= Work item =
Pull every line of the entries that has the word "left".

Web page revision data
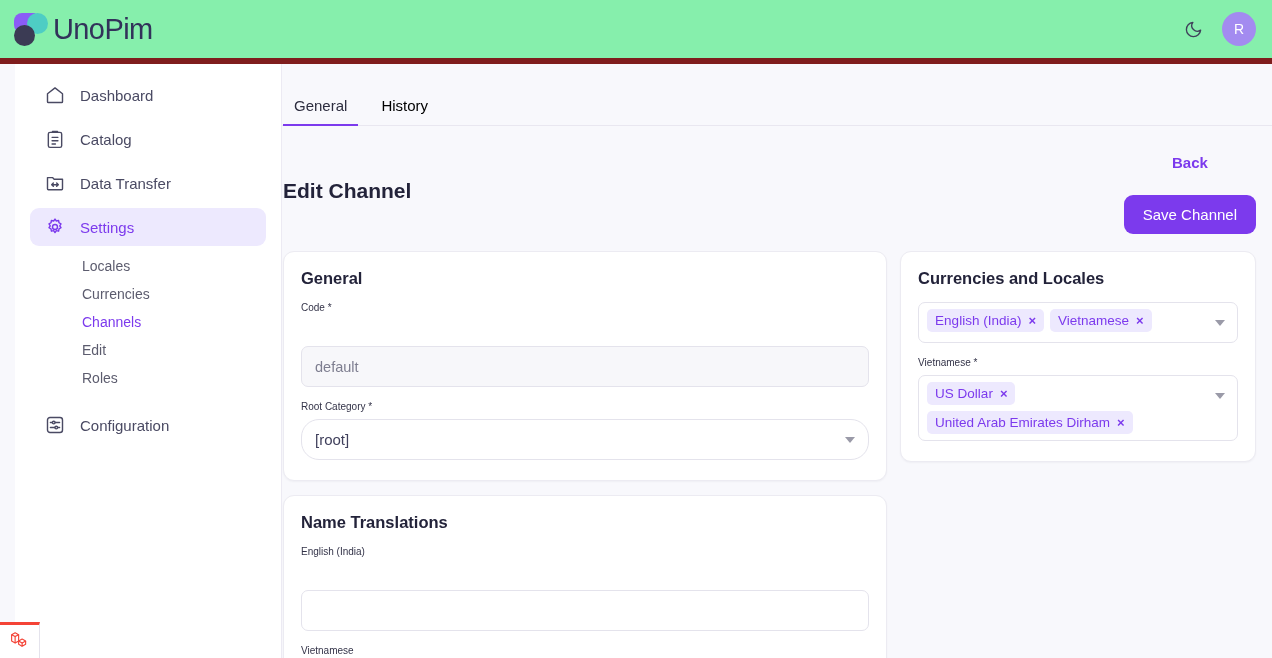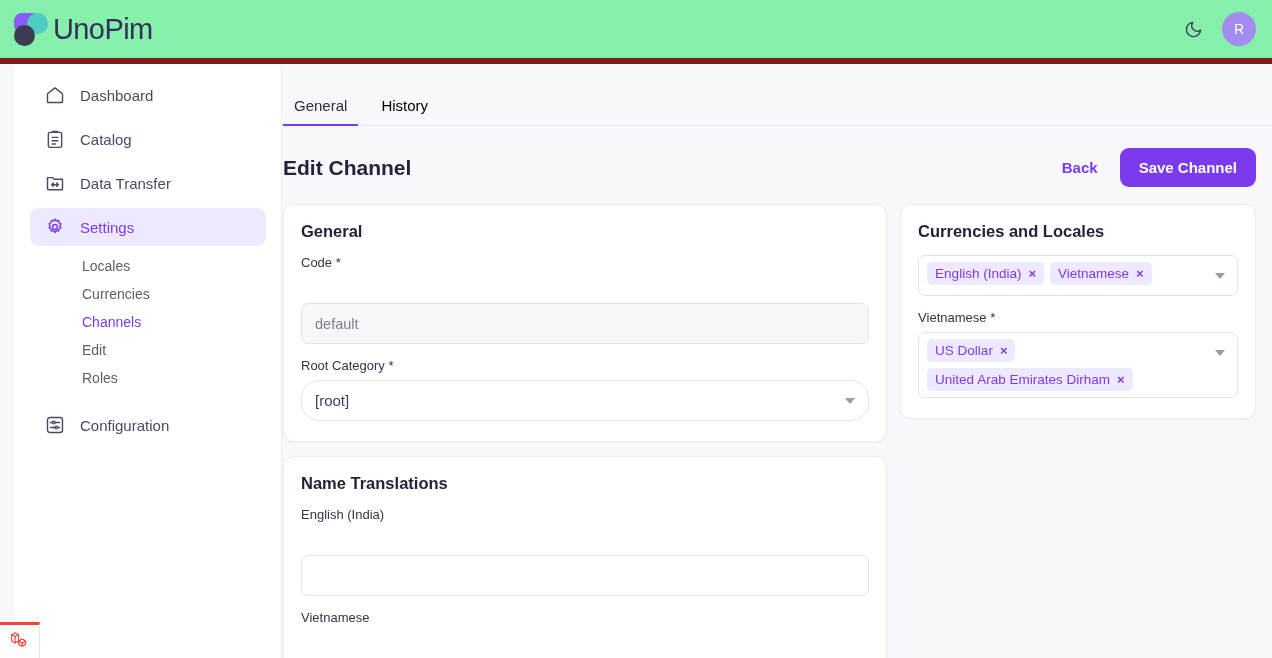--- a/index.html
+++ b/index.html
@@ -87,7 +87,7 @@
     display:flex; align-items:center; padding:22px 16px 0 16px;
   }
   .page-title { font-size:21px; font-weight:700; color:#23233a; }
-  .head-actions { margin-left:auto; display:flex; align-items:center; gap:18px; }
+  .head-actions { margin-left:auto; display:flex; align-items:center; gap:18px;flex-direction:column; }
   .btn-link {
     color:#7c3aed; font-size:15px; font-weight:600; cursor:pointer; padding:6px 4px;
   }

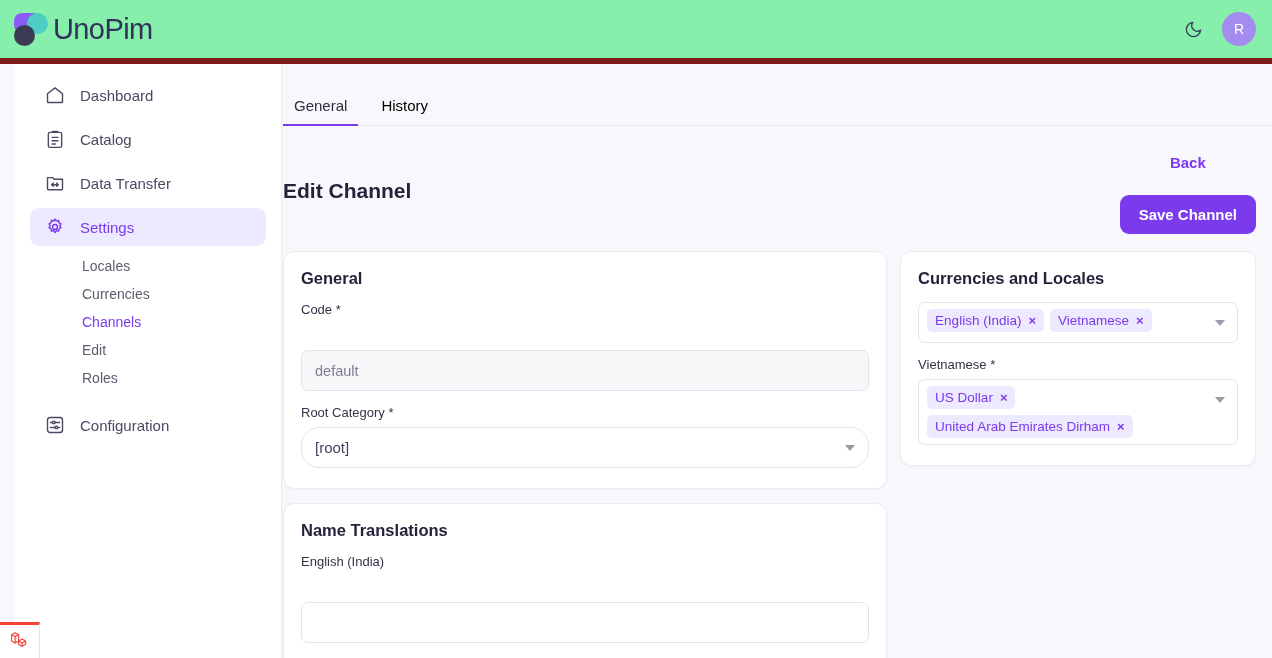--- a/index.html
+++ b/index.html
@@ -92,7 +92,7 @@
     color:#7c3aed; font-size:15px; font-weight:600; cursor:pointer; padding:6px 4px;
   }
   .btn-primary {
-    background:#7c3aed; color:#fff; font-size:15px; font-weight:700;
+    background:#7c3aed; color:#fff; font-size:15px; font-weight:400;
     border:none; border-radius:9px; padding:11px 19px; cursor:pointer;
   }
   

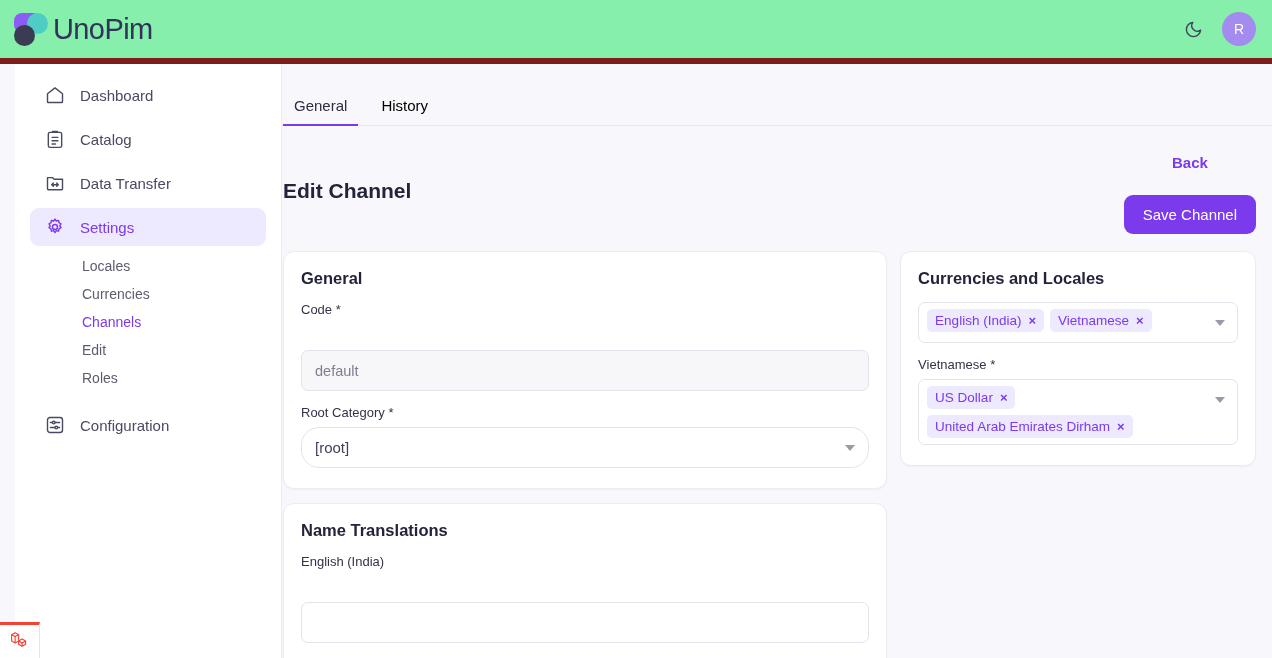--- a/index.html
+++ b/index.html
@@ -109,7 +109,7 @@
   .card-title { font-size:16.5px; font-weight:700; color:#23233a; margin-bottom:14px; }
   .field { margin-bottom:14px; }
   .field:last-child { margin-bottom:0; }
-  .label { font-size:13px; color:#333348; margin-bottom:7px; display:block; }
+  .label { font-size:10px; color:#333348; margin-bottom:7px; display:block; }
   .input {
     width:100%; height:41px; border:1px solid #e4e3ec; border-radius:7px;
     background:#fff; padding:0 13px; font-size:14.5px; color:#3a3a52;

= Exercise answer =
-  .head-actions { margin-left:auto; display:flex; align-items:center; gap:18px; }
+  .head-actions { margin-left:auto; display:flex; align-items:center; gap:18px;flex-direction:column; }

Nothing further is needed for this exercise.